Our study examines the predictive validity of alternative school performance measures to show how they can be improved in districts that use centralized assignment to match students to schools. Using data from New York City and Denver, we show that a new approach that harnesses student data from centralized assignment, which we call a risk controlled value-added model (RC VAM), improves upon conventional methods. We also study a range of other value-added models. In practice, analysts may not have the data required to compute RC VAM and not all districts assign seats centrally. Our study sheds light on approaches that might best serve as performance measures in the absence of ideal data.
The validity of school ratings is important to both policymakers and parents, who rely on them for consequential decisions. Inaccurate measures of school quality can unfairly reward or punish schools erroneously deemed to be more or less effective. For organizations that engage in the provision of quality measures, the methods developed in our study offer a new tool that can provide fairer assessments of school effectiveness.
How do you measure school quality?
One of the most common school performance measures compares average standardized test scores across schools. While this seems natural, such simple comparisons can be misleading. The difference between “high-achieving” and “low-achieving” schools may reflect differences in students’ background or preparation as much or more than the causal impact of a school on student learning. In other words, schools may appear more or less effective because of the types of students they enroll, rather than the quality of their instruction. Researchers refer to this as the problem of selection bias.

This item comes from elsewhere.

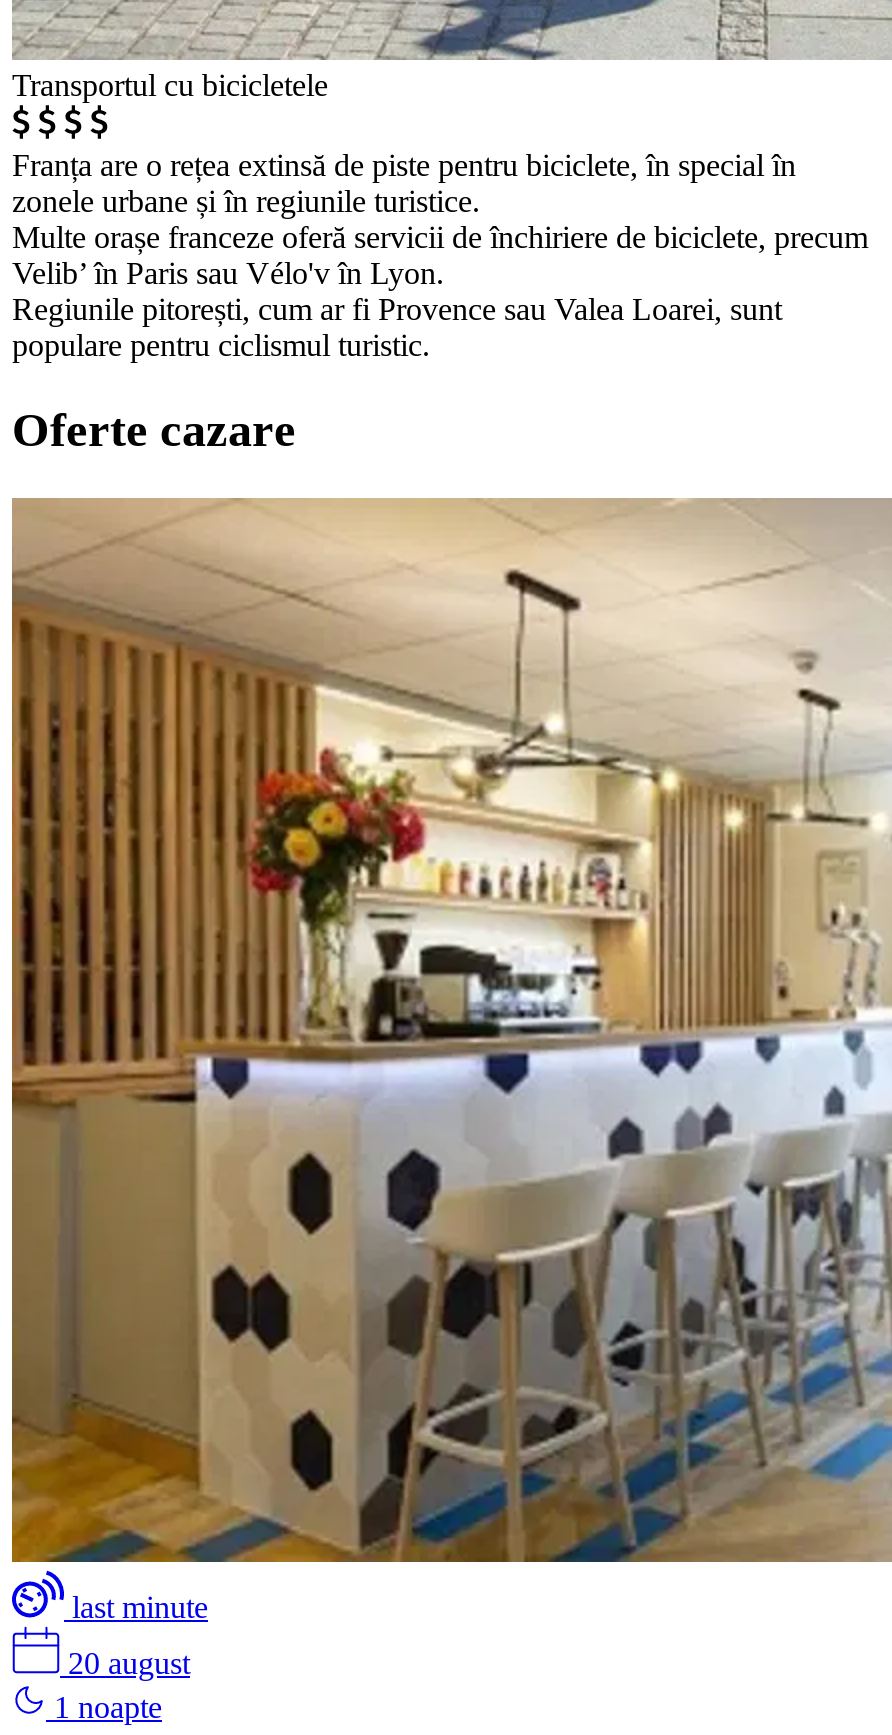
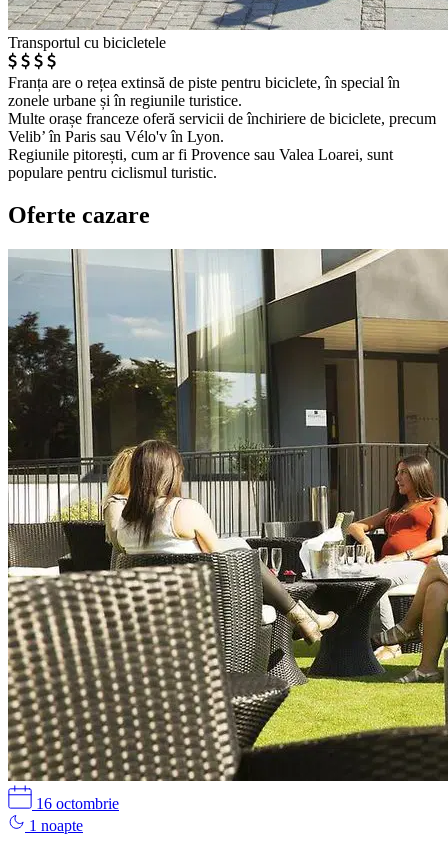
[10,498,886,1680] [image] | last minute | 20 august -> [7,248,445,812] [image] | 16 octombrie

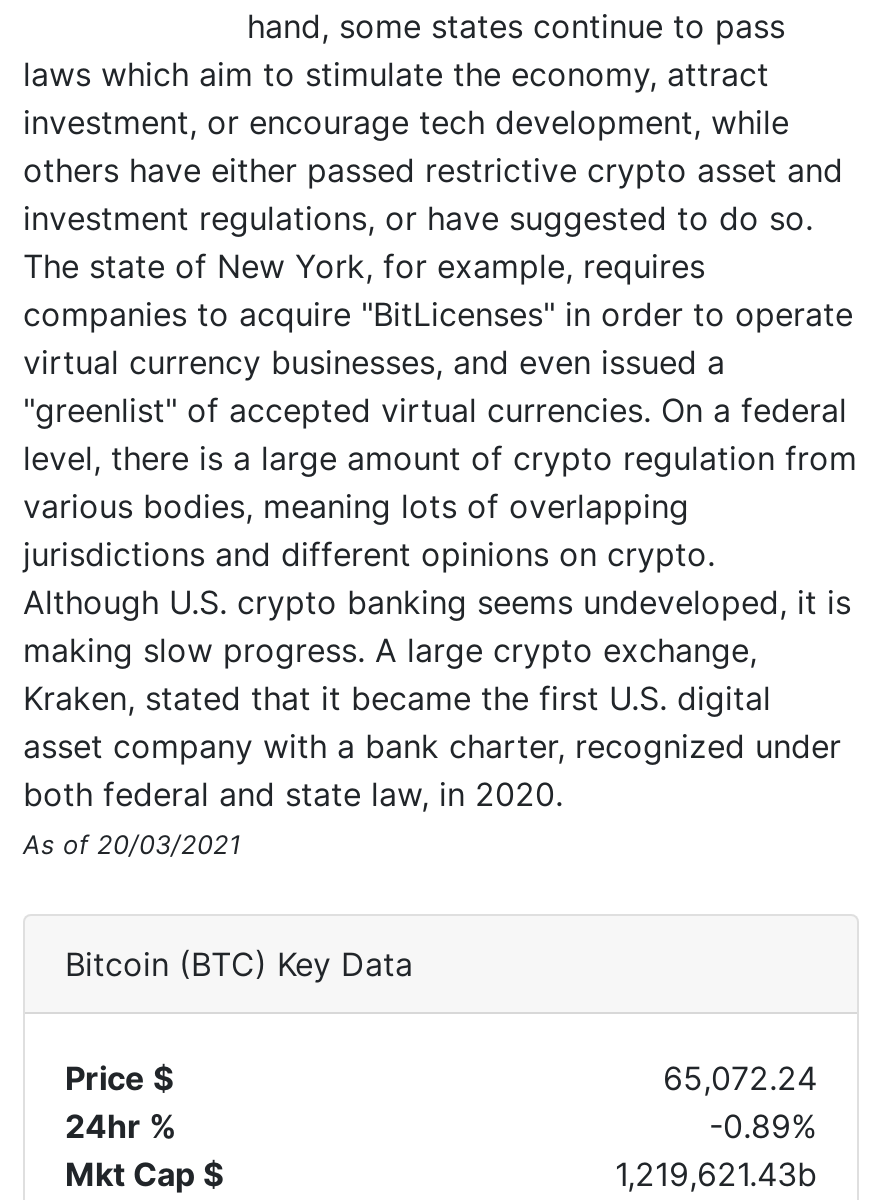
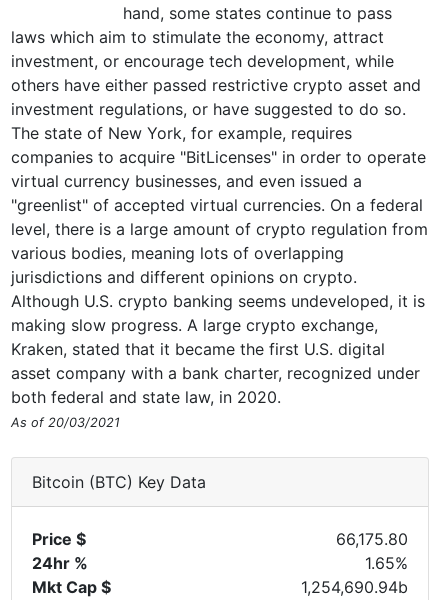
[663,1058,817,1098] 65,072.24 -> [336,529,408,549] 66,175.80
[709,1106,817,1146] -0.89% -> [365,553,408,573] 1.65%
[615,1154,817,1194] 1,219,621.43b -> [301,577,408,597] 1,254,690.94b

The figures below illustrate selection bias. Imagine a small district with only two schools, which we label A and B. Students at school A are high-achievers and score an average of 92 on a standardized math test. Students at school B are lower-achieving, with an average score of only 80. Comparing school A and B, we might conclude that school A is more effective than school B because its students have better outcomes.
Achievement Levels
While easy to calculate, simple differences in achievement levels do not necessarily reveal the extent to which schools increase student learning. In practice, high achievement at A might reflect the fact that this school is located in a higher-income neighborhood. Higher-income students tend to have higher test scores, regardless of school quality.
The causal effect of school attendance contrasts achievement for the same students had they attended a different school. Outcomes that we cannot observe for a given student are said to be the counterfactual.
We plot examples of such counterfactuals in the figure below. The figure shows how students attending A would have learned more if they had instead attended B (the dashed blue bar), while the students at school B would have learned less if they had instead attended A (the dashed pink bar). In this example, school B is higher quality than school A— it boosts test scores relative to the counterfactual, whereas school A lowers test scores. This is in spite of the fact that students at A have higher test scores.
Observed and Counterfactual Achievement
We learn about these counterfactual outcomes with the help of more sophisticated analyses designed to capture causal impacts. These tools include value-added models (VAMs) and student growth models. For example, a value-added model might control for students’ achievement in elementary school when measuring middle school quality. Growth models aim to eliminate selection bias by controlling for, or holding constant, differences in student ability. For example, a growth model might control for students’ demographics and baseline achievement to proxy for ability. The hope is that such adjustment moves us closer to a counterfactual-based analysis of school quality, by removing observable differences in student characteristics that might otherwise bias simple comparisons of achievement levels. In practice, however, these adjustments for student characteristics may or may not be adequate. Our study examines the degree to which different modeling approaches indeed capture causal effects.